Amanda Zhao, a soft-spoken, 20-year-old from Beijing, was among the annual flood of Chinese students in 2001. Instead of a rosier future, however, she found death.
Ms. Zhao was strangled Oct. 9, 2002, in the small Burnaby apartment she shared with her boyfriend, Ang Li, who told police she had gone out late at night to purchase some cooking oil. Two weeks later, her body was discovered in a large bag tossed into some woods near Stave Lake in the Fraser Valley.
Seven months after that, Mr. Li, also a Chinese student, was charged with Ms. Zhao's murder. But by then, he had long since fled to China, where he remains free thanks to an unseemly jurisdictional squabble between Canada and the People's Republic of China.
Yesterday, elected NDP representatives from both the federal and provincial wings of the party said it was time for Ottawa to get serious about the heartbreaking case, which has devastated Ms. Zhao's poverty-stricken family back in Beijing.
"Frankly, we are quite appalled that more than five years have gone by since the murder," said Burnaby-Douglas MP Bill Siskay.
"The government needs to get its act together. This is about justice, justice for Amanda Zhao and her family."
Noting that Canada wants Mr. Li returned to Canada to stand trial, while China insists that, as a Chinese citizen, he must be tried there, the NDP members demanded that Canadian officials vigorously step up their efforts to resolve the impasse.
"As far as we can tell, they've done absolutely nothing on this file," said federal NDP House Leader Libby Davies. "This is a complicated matter, but it's not unresolvable. The Canadian government should be pressing very hard on this case, and we intend to keep up the pressure on them."
MLA Jenny Kwan said the matter has been further complicated by federal and provincial buck-passing.
She was referring to earlier comments by federal Public Security Minister Stockwell Day, who claimed the case is a provincial responsibility.
B.C. Solicitor-General John Les fired back that, with the prime suspect ensconced in China, it is the job of the federal government to negotiate his return to Canada.
"How are we ever going to ensure that justice is served for the murder of Amanda Zhao, when we have the provincial and federal governments pointing fingers at each other?" Ms. Kwan demanded.
Inquiries to Mr. Day's office yesterday were referred to the federal Justice Department.
Spokesman Chris Girouard said the department "shares the goal of bringing the alleged perpetrator to justice" in the Zhao case.
But he refused to shed any light on whether Canada has ever formally asked China to send Mr. Li here for trial. "I cannot confirm or deny that. We adhere to state-to-state confidentiality."

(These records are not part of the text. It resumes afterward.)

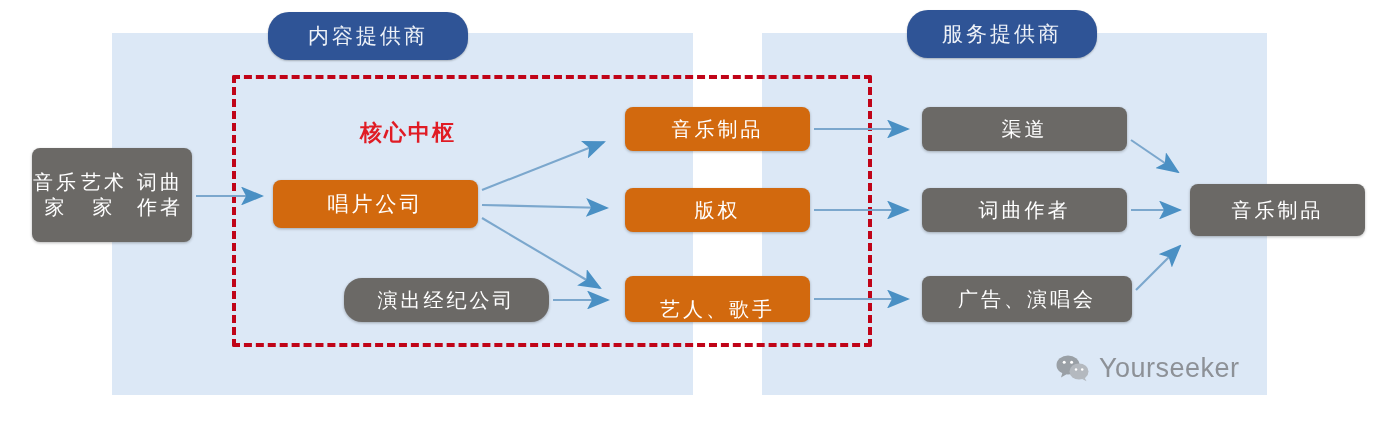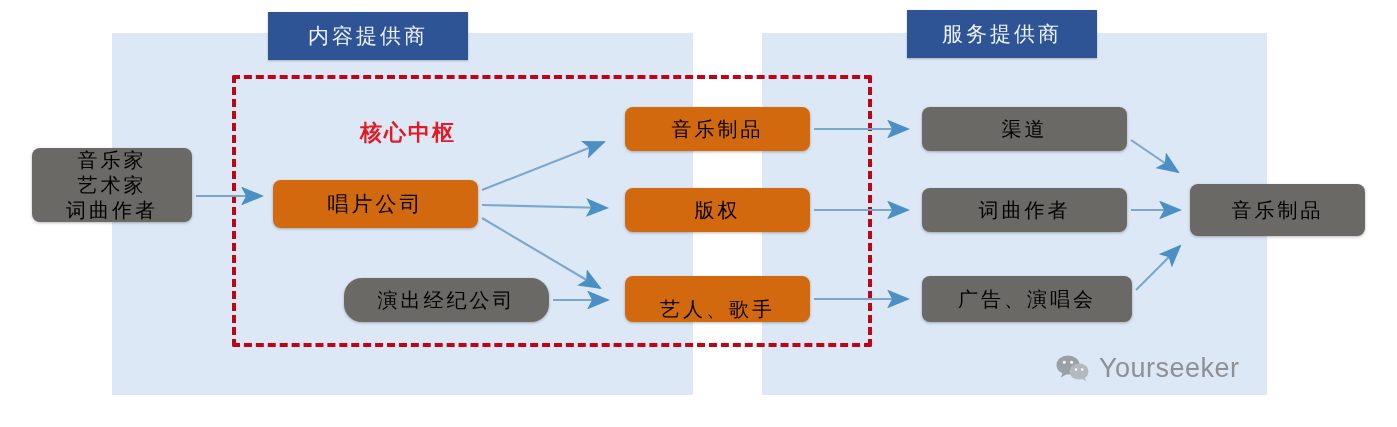--- a/index.html
+++ b/index.html
@@ -10,7 +10,7 @@
   #panel-left{left:112px;top:33px;width:581px;height:362px;}
   #panel-right{left:762px;top:33px;width:505px;height:362px;}
 
-  .hdr{position:absolute;background:#2f5496;border-radius:0;
+  .hdr{position:absolute;background:#2f5496;border-radius:21px;
        color:#eef2f8;font-size:21px;letter-spacing:3px;
        display:flex;align-items:center;justify-content:center;
        box-shadow:0 1px 2px rgba(0,0,0,.25);}

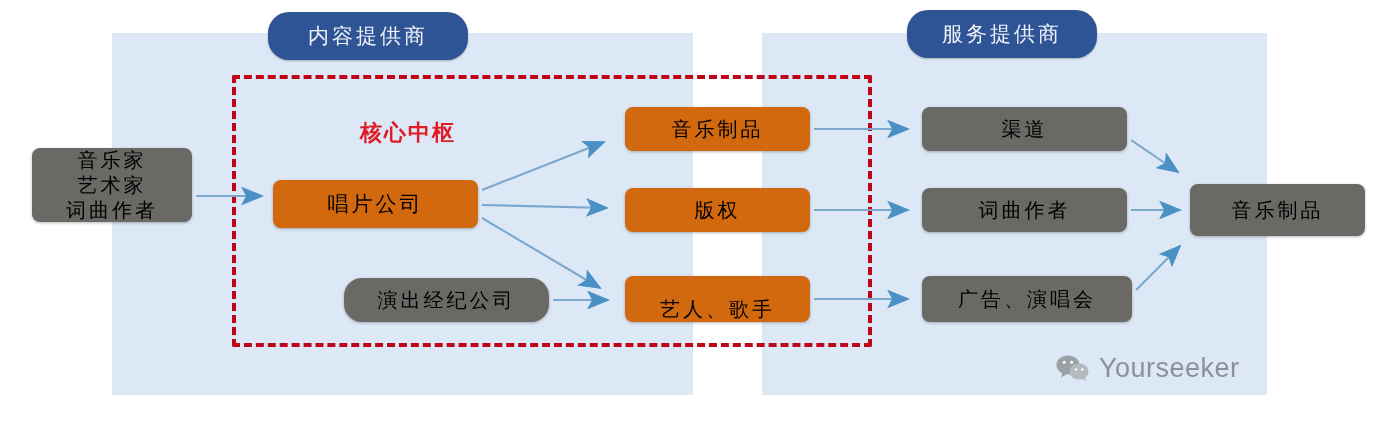--- a/index.html
+++ b/index.html
@@ -26,7 +26,7 @@
        font-family:"Liberation Serif","DejaVu Serif",serif;}
 
   .node{position:absolute;border-radius:8px;display:flex;align-items:center;
-        justify-content:center;color:#000000;letter-spacing:3px;
+        justify-content:center;color:#ffffff;letter-spacing:3px;
         box-shadow:0 1px 3px rgba(0,0,0,.28);text-align:center;line-height:1.25;}
   .gray{background:#6b6966;}
   .orange{background:#d2690e;}

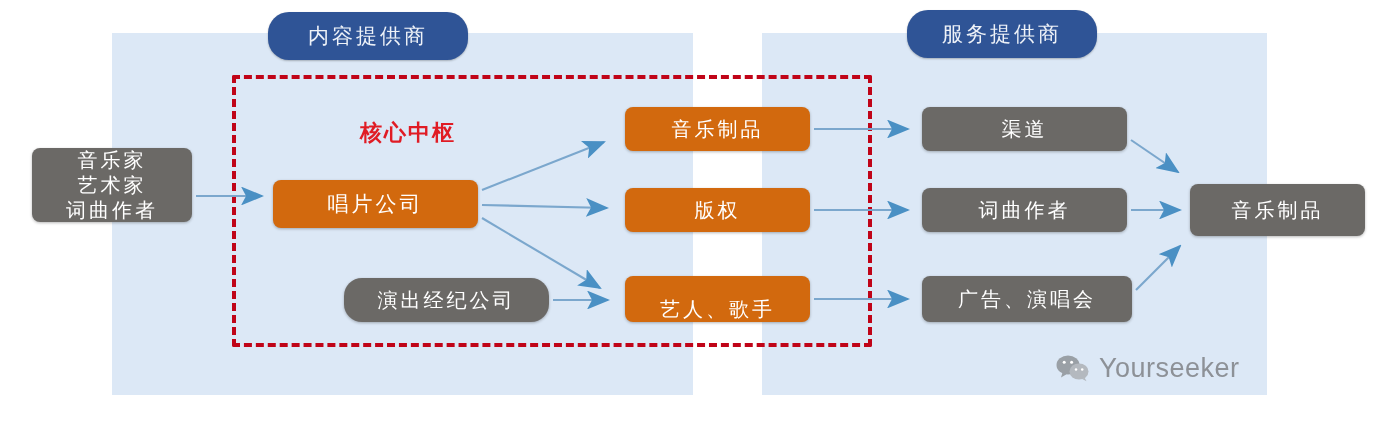--- a/index.html
+++ b/index.html
@@ -31,7 +31,7 @@
   .gray{background:#6b6966;}
   .orange{background:#d2690e;}
 
-  #n-artists{left:32px;top:148px;width:160px;height:74px;font-size:20px;flex-direction:column;justify-content:space-between;}
+  #n-artists{left:32px;top:148px;width:160px;height:94px;font-size:20px;flex-direction:row;justify-content:space-between;}
   #n-label{left:273px;top:180px;width:205px;height:48px;font-size:21px;}
   #n-agency{left:344px;top:278px;width:205px;height:44px;font-size:20px;border-radius:18px;}
   #n-products{left:625px;top:107px;width:185px;height:44px;font-size:20px;}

Chinese authorities have been less reluctant to speak about the matter.
In the past, they have asked Canada to provide information that would permit them to prosecute Mr. Li in China, and, at one point, they asked for permission to send their own investigators to Burnaby to look for evidence.
Citing state-to-state confidentiality once more, Mr. Girouard would not say if the request was granted.

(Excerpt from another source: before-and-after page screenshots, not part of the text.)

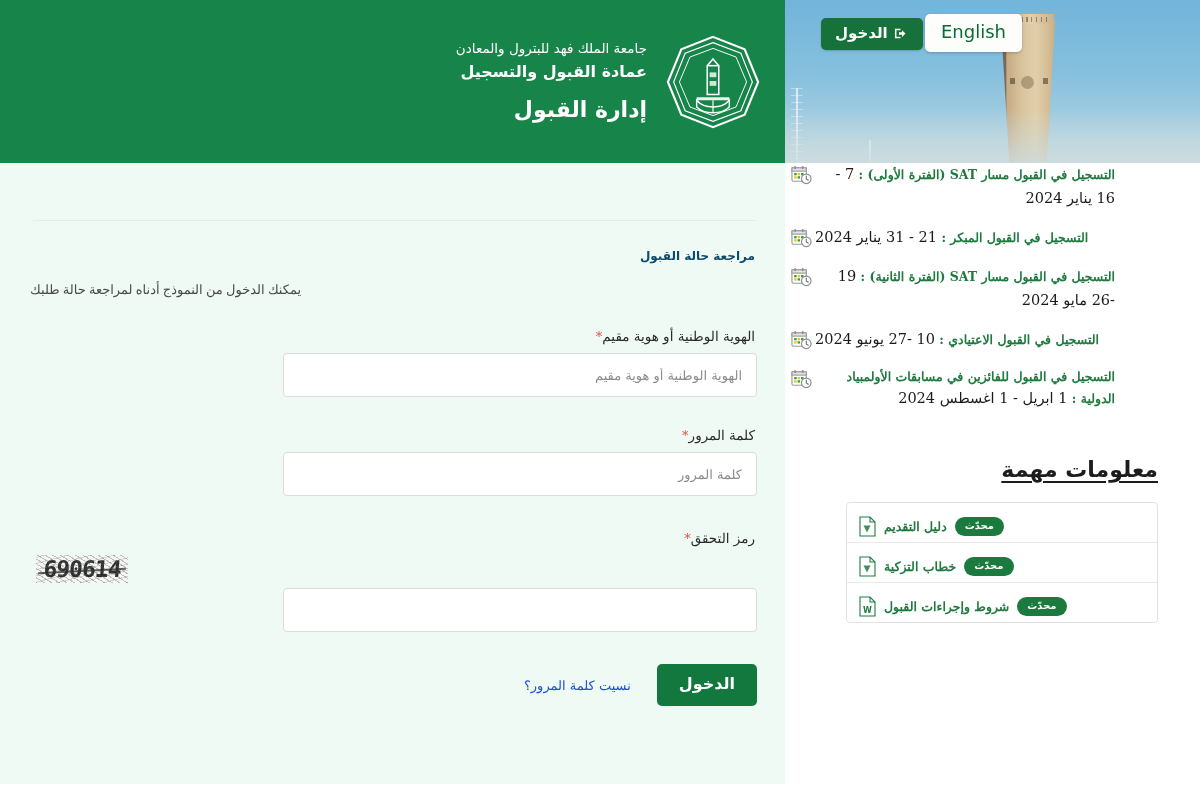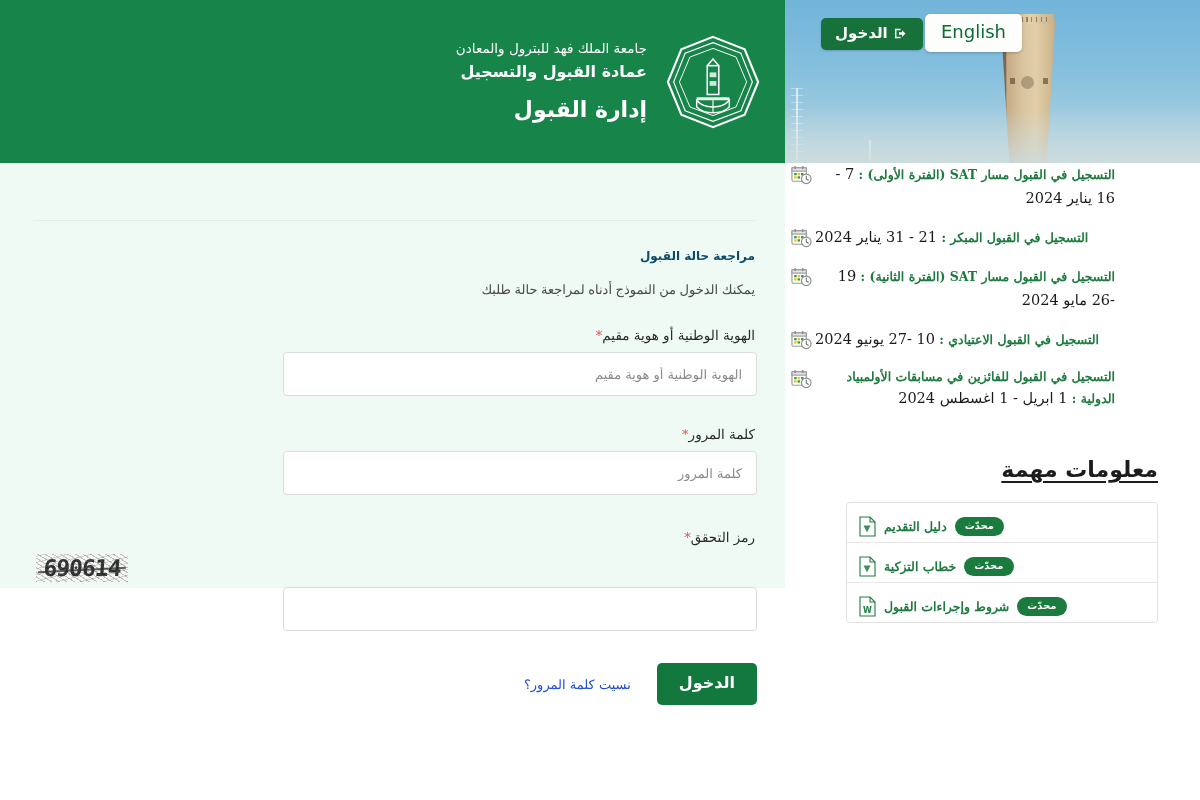--- a/index.html
+++ b/index.html
@@ -251,7 +251,7 @@
     position: relative;
     width: 785px;
     flex: 0 0 785px;
-    height: 588px;
+    height: 784px;
     background: #eefaf3;
   }
 

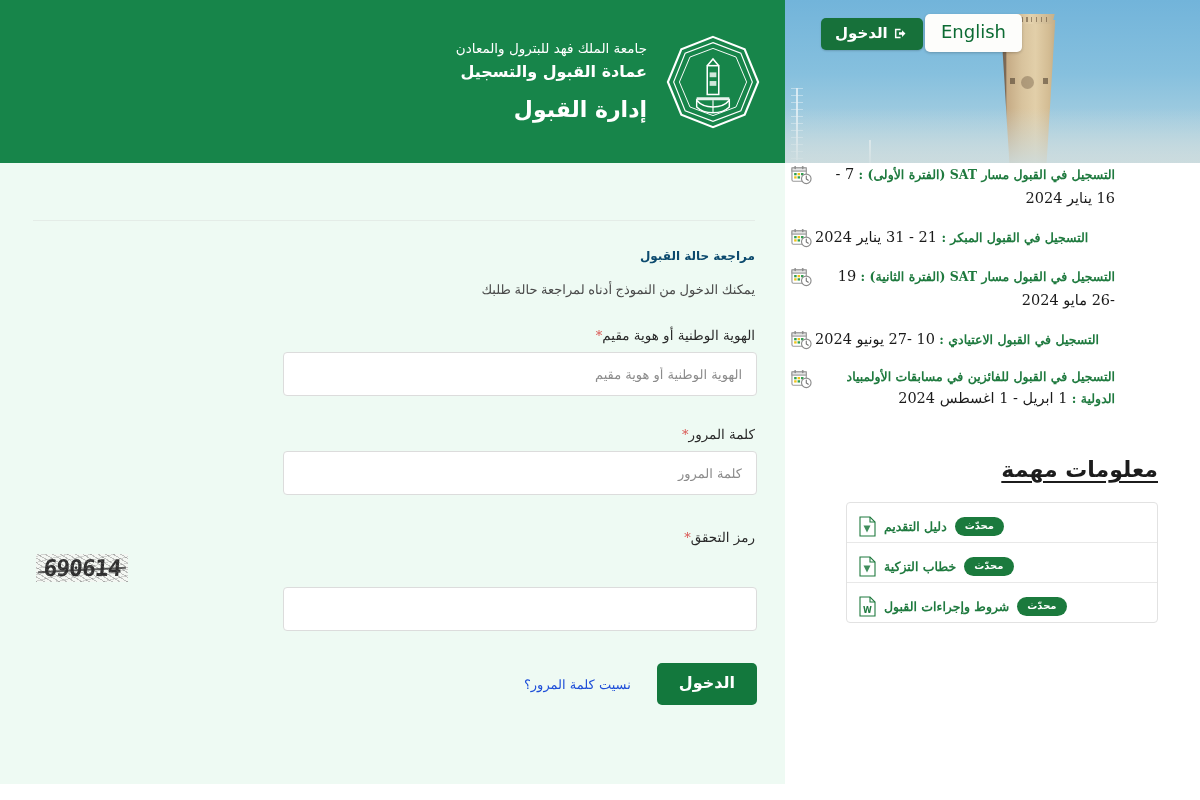--- a/index.html
+++ b/index.html
@@ -312,10 +312,10 @@
     padding-right: 2px;
   }
   .form-desc {
-    font-family: Liberation Sans, sans-serif;
+    font-family: Liberation Serif, serif;
     font-size: 13px;
     color: #4a4a4a;
-    text-align: right;
+    text-align: left;
     margin-top: 19px;
     padding-right: 2px;
   }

Because there is no extradition treaty between Canada and China, it is necessary for Canada to reach a special agreement with Chinese officials on Mr. Li's fate, the group of NDP politicians told reporters.
"But we have very grave concerns [that this is not a priority with the federal government]" Mr. Siskay said. "Their response to date has been very inadequate."
In the meantime, Ms. Zhao's parents, who scraped together $60,000 to send their only child to Canada, remain emotionally and financially devastated by their daughter's murder.
Their pain has been made worse by the fact that Mr. Li remains at large, with neither country putting him on trial.
Ms. Kwan said she has asked the province's victim compensation fund to assist the murdered student's family to come to Canada to seek answers from federal officials.
"Instead of their daughter coming home with a better life, her daughter came home in a body bag," Ms. Kwan said. "It's extraordinary that they feel they have to come all the way to Canada to pursue justice for their daughter."
In a bitter letter sent last month to the federal Department of Justice, Ms. Zhao's mother said she was outraged by "your cold-bloodedness, your non-interest and no-sincerity approach to apprehending the murderer.
"Every day is a torture," she wrote.